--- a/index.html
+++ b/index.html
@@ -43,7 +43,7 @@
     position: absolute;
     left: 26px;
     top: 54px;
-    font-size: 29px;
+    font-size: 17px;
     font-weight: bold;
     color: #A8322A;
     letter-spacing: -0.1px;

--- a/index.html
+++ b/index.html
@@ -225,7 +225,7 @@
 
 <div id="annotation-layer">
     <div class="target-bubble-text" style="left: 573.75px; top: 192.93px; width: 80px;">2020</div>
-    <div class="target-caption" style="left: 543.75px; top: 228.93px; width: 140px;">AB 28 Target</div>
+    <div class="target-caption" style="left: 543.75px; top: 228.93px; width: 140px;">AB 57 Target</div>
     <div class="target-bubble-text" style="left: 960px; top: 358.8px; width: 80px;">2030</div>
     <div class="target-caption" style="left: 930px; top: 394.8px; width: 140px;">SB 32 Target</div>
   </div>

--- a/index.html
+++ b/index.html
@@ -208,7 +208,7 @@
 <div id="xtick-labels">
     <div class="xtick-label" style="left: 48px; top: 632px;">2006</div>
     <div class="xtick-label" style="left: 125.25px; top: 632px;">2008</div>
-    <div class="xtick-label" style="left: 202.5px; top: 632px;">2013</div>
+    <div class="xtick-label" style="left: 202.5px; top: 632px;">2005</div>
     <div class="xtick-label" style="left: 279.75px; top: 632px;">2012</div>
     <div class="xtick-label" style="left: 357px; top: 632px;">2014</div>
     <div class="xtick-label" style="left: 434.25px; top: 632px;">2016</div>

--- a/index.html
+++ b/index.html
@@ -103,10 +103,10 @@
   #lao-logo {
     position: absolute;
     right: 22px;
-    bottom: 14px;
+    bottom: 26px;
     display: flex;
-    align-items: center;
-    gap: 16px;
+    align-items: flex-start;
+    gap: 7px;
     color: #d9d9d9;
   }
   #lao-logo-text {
---------------
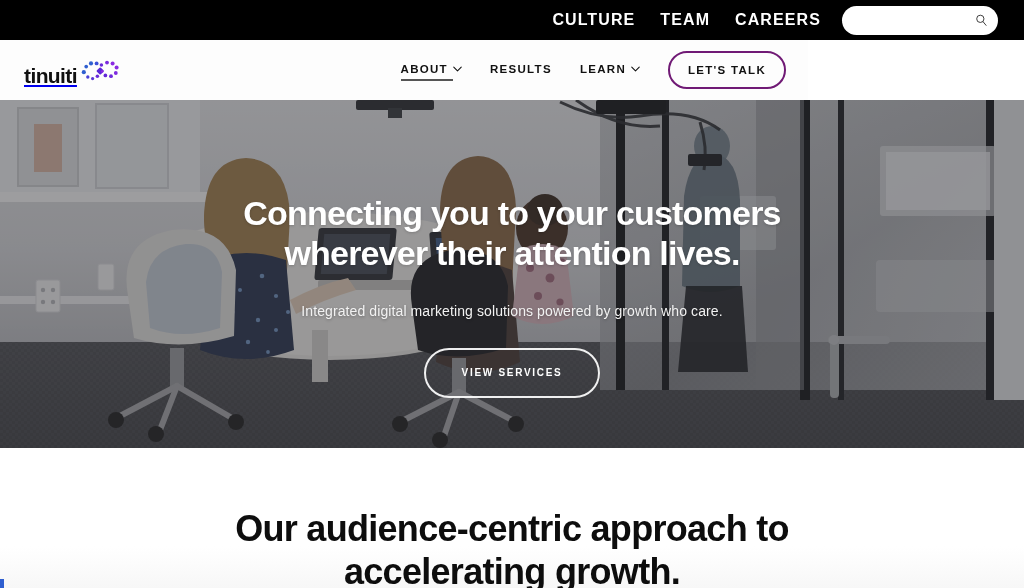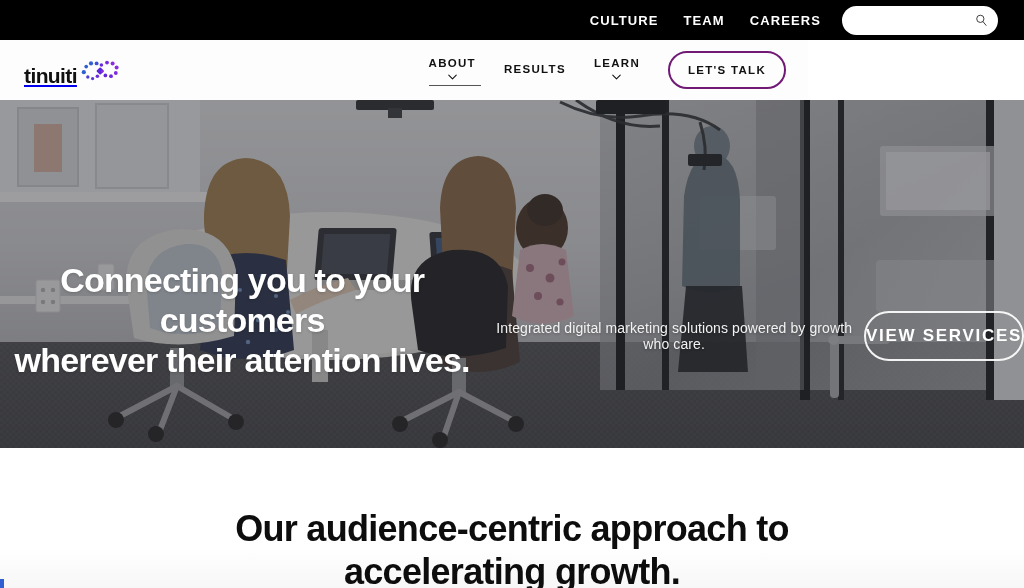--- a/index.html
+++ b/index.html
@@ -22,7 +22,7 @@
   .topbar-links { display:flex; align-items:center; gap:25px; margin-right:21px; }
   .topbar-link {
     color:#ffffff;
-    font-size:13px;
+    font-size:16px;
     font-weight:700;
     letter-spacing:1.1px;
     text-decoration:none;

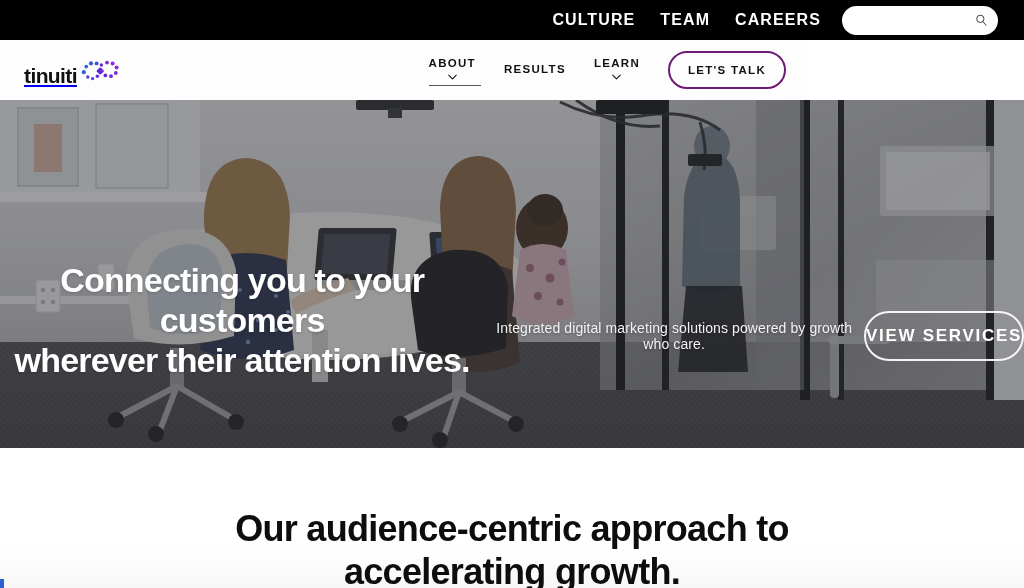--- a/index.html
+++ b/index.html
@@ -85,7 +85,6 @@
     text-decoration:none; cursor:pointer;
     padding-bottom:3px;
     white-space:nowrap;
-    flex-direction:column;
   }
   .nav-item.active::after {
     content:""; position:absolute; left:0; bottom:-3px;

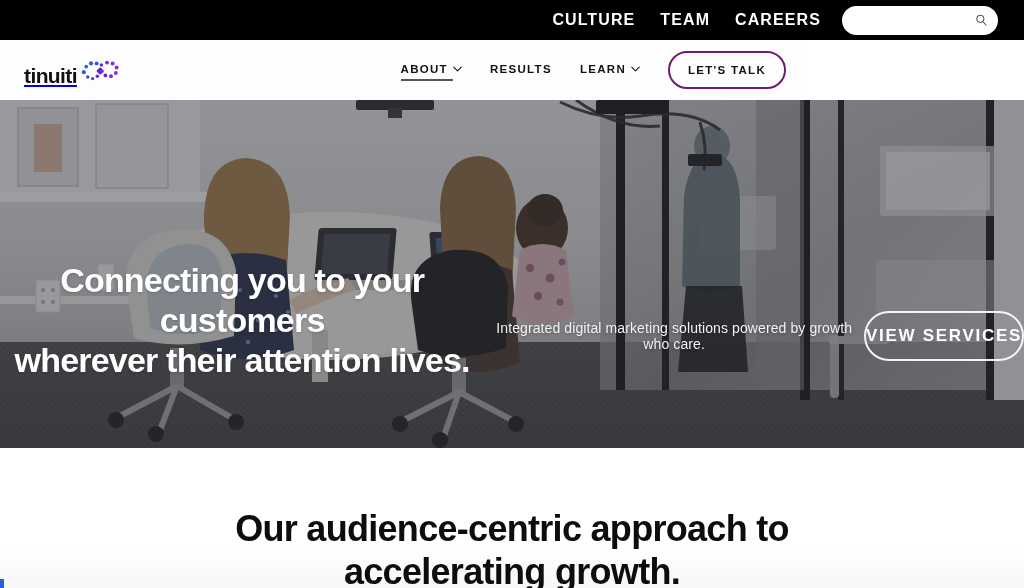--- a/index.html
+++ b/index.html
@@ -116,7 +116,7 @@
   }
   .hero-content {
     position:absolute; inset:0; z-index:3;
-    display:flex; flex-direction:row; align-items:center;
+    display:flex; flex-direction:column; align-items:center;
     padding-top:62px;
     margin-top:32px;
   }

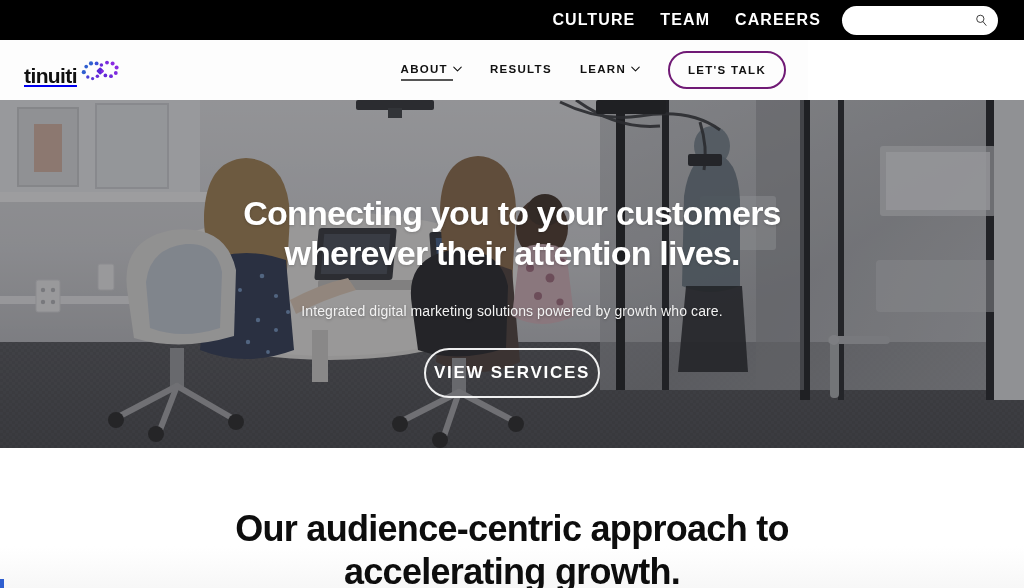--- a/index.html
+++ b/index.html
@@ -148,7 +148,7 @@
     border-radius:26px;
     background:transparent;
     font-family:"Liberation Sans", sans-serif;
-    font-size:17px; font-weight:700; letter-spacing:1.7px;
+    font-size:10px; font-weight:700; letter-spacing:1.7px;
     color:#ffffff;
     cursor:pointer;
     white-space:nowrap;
---------------
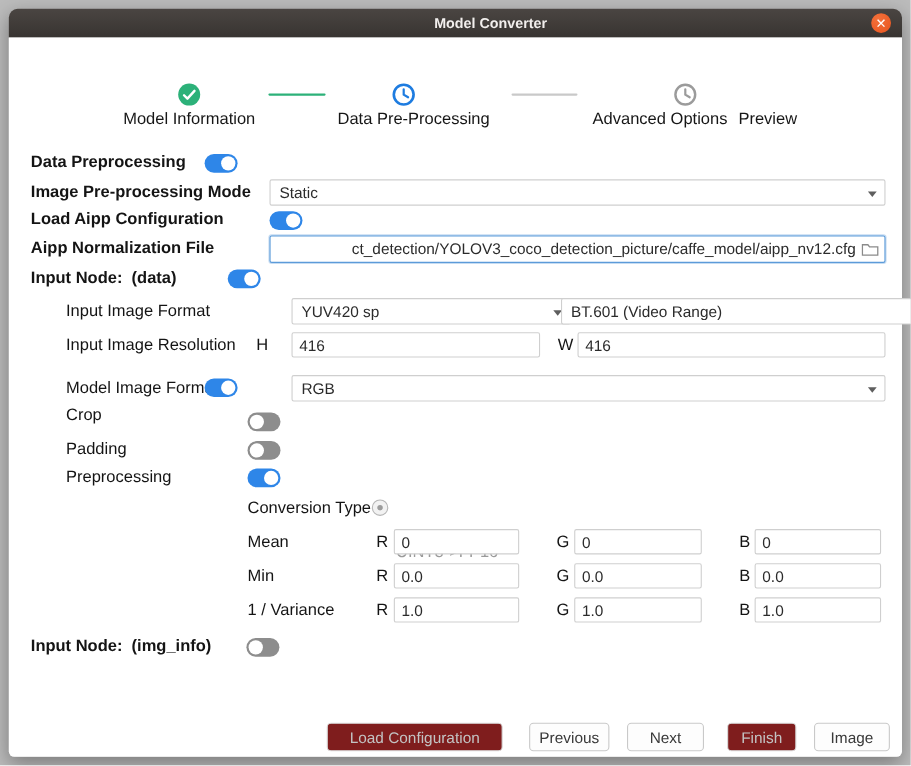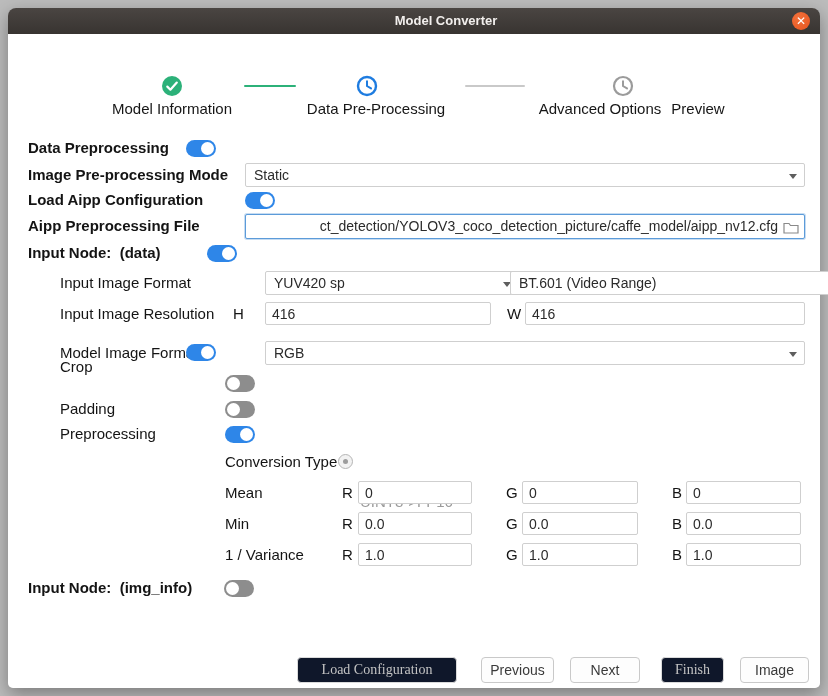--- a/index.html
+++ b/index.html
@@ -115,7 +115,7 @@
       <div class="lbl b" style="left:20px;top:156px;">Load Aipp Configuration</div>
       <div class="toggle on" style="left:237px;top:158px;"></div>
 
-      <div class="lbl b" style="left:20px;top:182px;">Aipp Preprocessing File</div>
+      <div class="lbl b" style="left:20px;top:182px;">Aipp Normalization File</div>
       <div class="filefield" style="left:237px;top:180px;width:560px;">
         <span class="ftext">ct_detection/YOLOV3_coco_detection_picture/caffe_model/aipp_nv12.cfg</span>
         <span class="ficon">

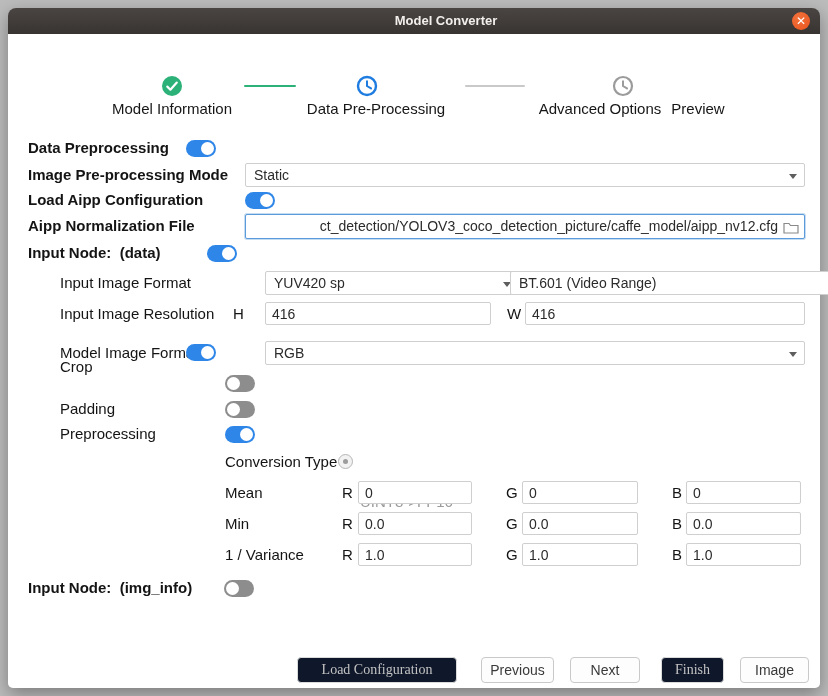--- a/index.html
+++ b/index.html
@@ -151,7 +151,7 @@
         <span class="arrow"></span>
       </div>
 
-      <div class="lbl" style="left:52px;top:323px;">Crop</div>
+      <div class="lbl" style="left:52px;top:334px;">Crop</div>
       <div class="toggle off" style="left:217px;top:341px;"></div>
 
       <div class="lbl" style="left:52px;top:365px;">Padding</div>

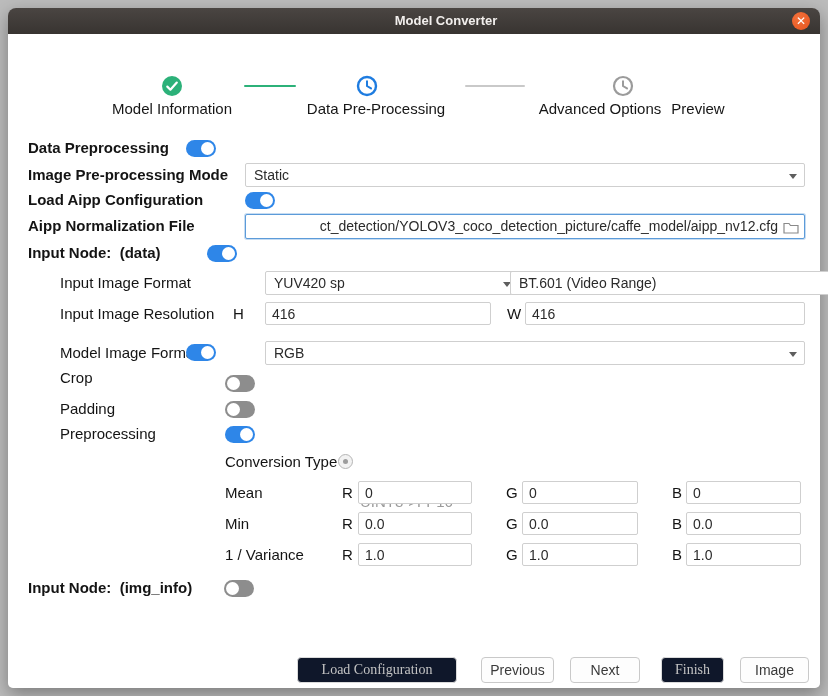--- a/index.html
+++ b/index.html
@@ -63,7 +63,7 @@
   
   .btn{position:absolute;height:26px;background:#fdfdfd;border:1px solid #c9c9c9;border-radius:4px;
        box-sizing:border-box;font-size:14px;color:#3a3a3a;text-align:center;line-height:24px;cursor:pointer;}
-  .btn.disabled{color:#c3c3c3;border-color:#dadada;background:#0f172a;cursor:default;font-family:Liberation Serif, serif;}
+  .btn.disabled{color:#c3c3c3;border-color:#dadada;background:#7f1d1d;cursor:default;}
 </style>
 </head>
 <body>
---------------
*Problem details*: Only those lines of the entries above that run from the line containing "font-weight: bold;" to the line containing "960px; top: 358.8px;", both included, should be transcribed exactly.

*Exercise response*:
     font-weight: bold;
     color: #A8322A;
     letter-spacing: -0.1px;

--- a/index.html
+++ b/index.html
@@ -225,7 +225,7 @@
 
 <div id="annotation-layer">
     <div class="target-bubble-text" style="left: 573.75px; top: 192.93px; width: 80px;">2020</div>
-    <div class="target-caption" style="left: 543.75px; top: 228.93px; width: 140px;">AB 28 Target</div>
+    <div class="target-caption" style="left: 543.75px; top: 228.93px; width: 140px;">AB 57 Target</div>
     <div class="target-bubble-text" style="left: 960px; top: 358.8px; width: 80px;">2030</div>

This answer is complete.